Data records:
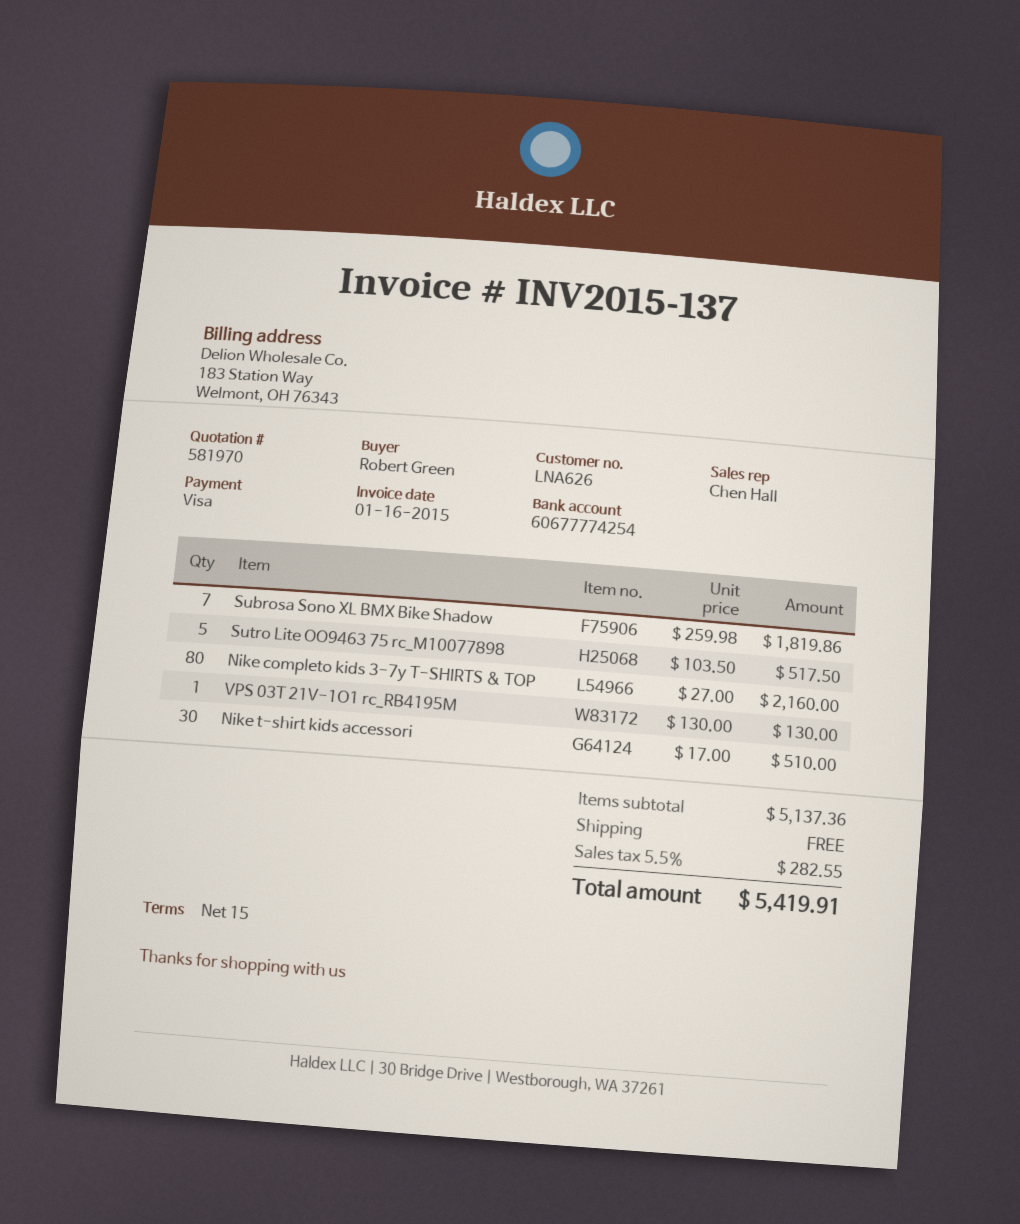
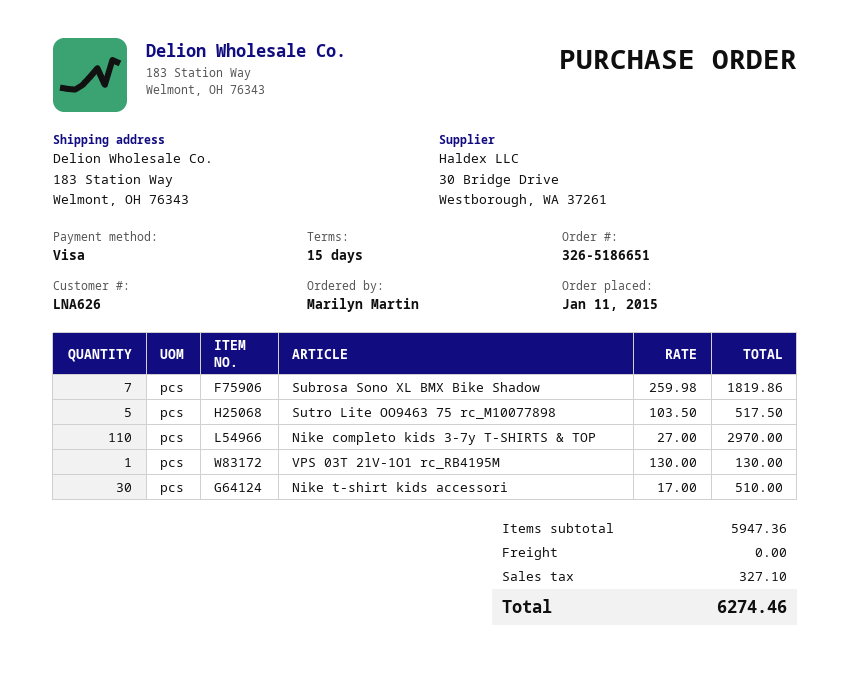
ordered by: Robert Green -> Marilyn Martin
Nike completo kids 3-7y T-SHIRTS & TOP: 80 x 27.00 = 2160.00 -> 110 x 27.00 = 2970.00
subtotal: 5137.36 -> 5947.36
tax: 282.55 -> 327.10
total: 5419.91 -> 6274.46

Exercise aim:
Everything from the line with "subtotal: 5137.36 -> 5947.36" through the last line of the material above should be echoed exactly, and nothing else.

Solution to this exercise:
subtotal: 5137.36 -> 5947.36
tax: 282.55 -> 327.10
total: 5419.91 -> 6274.46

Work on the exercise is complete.